I tend to read the samples as the last check I do before buying, or downloading a free book. Before that, it matters whether the book catches my eye, and what its reviews are like. This doesn't necessarily mean good reviews - one book I picked up had a set of one stars for too much technical detail, but that detail was what I was looking for.


----------



## history_lover (Aug 9, 2010)

charlesatan said:


> Some people do.
> 
> Personally, I don't. Takes too much time (more like you're shopping for several items, and you have to take 15-30 min. to assess each item...), in addition to other interface reservations.


You don't have to read them then and there. If I'm interested in a book, I send the sample to my Kindle and it might stay there for months before I get around to reading it. That's what I love about samples, you can read them in your own time - unlike going to a book store or library were you have to take hours to pick a book because you have to read a sample of each book then and there.

The only exception to this is when the price has temporarily dropped and I don't want to wait to buy it and miss a bargain. That's the only time I quickly sample it in Cloud Reader.


----------



## Carol (was Dara) (Feb 19, 2011)

I sample or not on a case by case basis. If the author is a favorite and I've already read many of their novels, I don't bother sampling their new ones. I already trust that I'll like whatever they write. If the book is free, I don't sample. It's easy enough just to hit the delete button if I hate it. But if the book is by someone I never heard of and fairly high-priced, I usually sample. My methods are similar in print bookstores. I'm not one of those people who'll sit down and read several chapters before putting the book back on the shelf or anything, but I think people have a right to glance at the first couple pages and find out if the style is for them.


----------



## David J Normoyle (Jun 22, 2012)

I always sample unless it's a book I know I'm going to read. It's annoying when I'm 50/50 on a book after a sample though. When it seems good but hasn't quiet captured my interest. On one hand, it could get better and I could really enjoy it. On the other, there are a great many other books out there that could be a better use of my reading time.

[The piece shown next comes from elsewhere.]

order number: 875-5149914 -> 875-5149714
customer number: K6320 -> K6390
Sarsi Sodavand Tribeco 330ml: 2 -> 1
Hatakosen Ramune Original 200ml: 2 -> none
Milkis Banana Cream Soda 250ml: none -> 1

I'm presently on Gardens of the Moon. I sampled it and didn't like it about 6 months ago. Since then, I've seen it said loads of times that it's a slow start but great when it gets going. So recently I bought it but am struggling to continue reading at the 40% mark. Maybe should have trusted my "sample" judgement.


----------



## Ann in Arlington (Oct 27, 2008)

AN Patel said:


> I think (and I could be wrong) that people pay more attention to the reviews. I believe reviews are important, but can be subjective and/or biased. The sample, in conjunction with the reviews, can give the reader a better idea of what to expect. I am glad to hear that people do, in fact, read the excerpts.


See, and I find reviews pretty useless. . . .if there are only a few, it's hard to know if it's a representative sample, and if there are too many, it's hard to know which ones are actually useful.

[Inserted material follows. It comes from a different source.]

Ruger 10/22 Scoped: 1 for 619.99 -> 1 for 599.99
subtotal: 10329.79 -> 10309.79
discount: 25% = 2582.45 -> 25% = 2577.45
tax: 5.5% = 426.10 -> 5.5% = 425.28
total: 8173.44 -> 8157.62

I do get samples of ones I think I might like. . . .when I read the sample, then, I either buy it right away or delete it. . . it's the last step in my 'do I buy?' process. . . .though I don't sample EVERY book.

I really do NOT like excerpts, though. . . I have no interest in reading a passage from somewhere in the middle of the book. That doesn't make me want to read it at all. So I make a very clear distinction in my mind between a sample and an excerpt. (I realize that a sample is simply an excerpt of the beginning of a book -- that 'beginning' bit is what make the difference for me.  )


----------



## Betsy the Quilter (Oct 27, 2008)

history_lover said:


> You don't have to read them then and there. If I'm interested in a book, I send the sample to my Kindle and it might stay there for months before I get around to reading it. That's what I love about samples, you can read them in your own time


And see, that's what I dislike about downloading samples. I tend to accumulate a bunch of them, and then I have to go through the selection process all over again. "Which sample do I read?" I'd rather do my vetting process once and then either buy the book or not. Different strokes! 

The other downside for me...if I've read a sample and then later start reading the book, part of me is going "did I already read this book?" LOL!

For the record, I don't read reviews much, either. As I said, I do most of my vetting here on KindleBoards; by the time I've gone to Amazon, I'm pretty sure I want the book.

Betsy


----------



## Ann in Arlington (Oct 27, 2008)

Betsy the Quilter said:


> And see, that's what I dislike about downloading samples. I tend to accumulate a bunch of them, and then I have to go through the selection process all over again. "Which sample do I read?" I'd rather do my vetting process once and then either buy the book or not. Different strokes!
> 
> Betsy


For me, if have a sample, it's already made my short list. When I read it. . .which is a random pick because I'm not sure what I want to read. . . .I decide then and there whether to buy it or not. If not, it's deleted. If I buy it. . . . it's because I want to keep reading NOW and I do.


----------



## henryandhenrybooks (Sep 6, 2011)

I love this option!  It's saved me many a time.  
People should definitely remember that they can get a sample before buying
the whole book.  Especially nice since everyone is raising prices on ebooks.  If books are priced
below 5.00 then I'll go ahead and purchase the novel.  Anymore than that, I go with the sample.


----------



## MariaESchneider (Aug 1, 2009)

I sample and usually read right then or shortly after downloading.  It doesn't seem to save me from books I don't enjoy all that often.  We writers have been TRAINED to open with an awesome beginning.    So I've sampled a LOT of books that later start dragging.  I do still sample fairly frequently but as someone above said, it's a time suck.  I can end up spending two hours reading samples, looking for something I want to read and then realizing that...I've run out of time to read!  Of course, this is no different than the two hours I used to spend browsing in a bookstore.  And it costs less.


----------



## cheriereich (Feb 12, 2011)

I think the "sample" is a great feature for books. In the past, I've gone on Amazon and sent a sample to my Kindle for books I want to consider further. I do the same with my Goodreads list to add "to-read" books. I sometimes need a reminder of the books I want to look at more to consider to buy/read. If I'm considering buying a book and I'm not certain it is for me, I will take a quick glance at the sample too.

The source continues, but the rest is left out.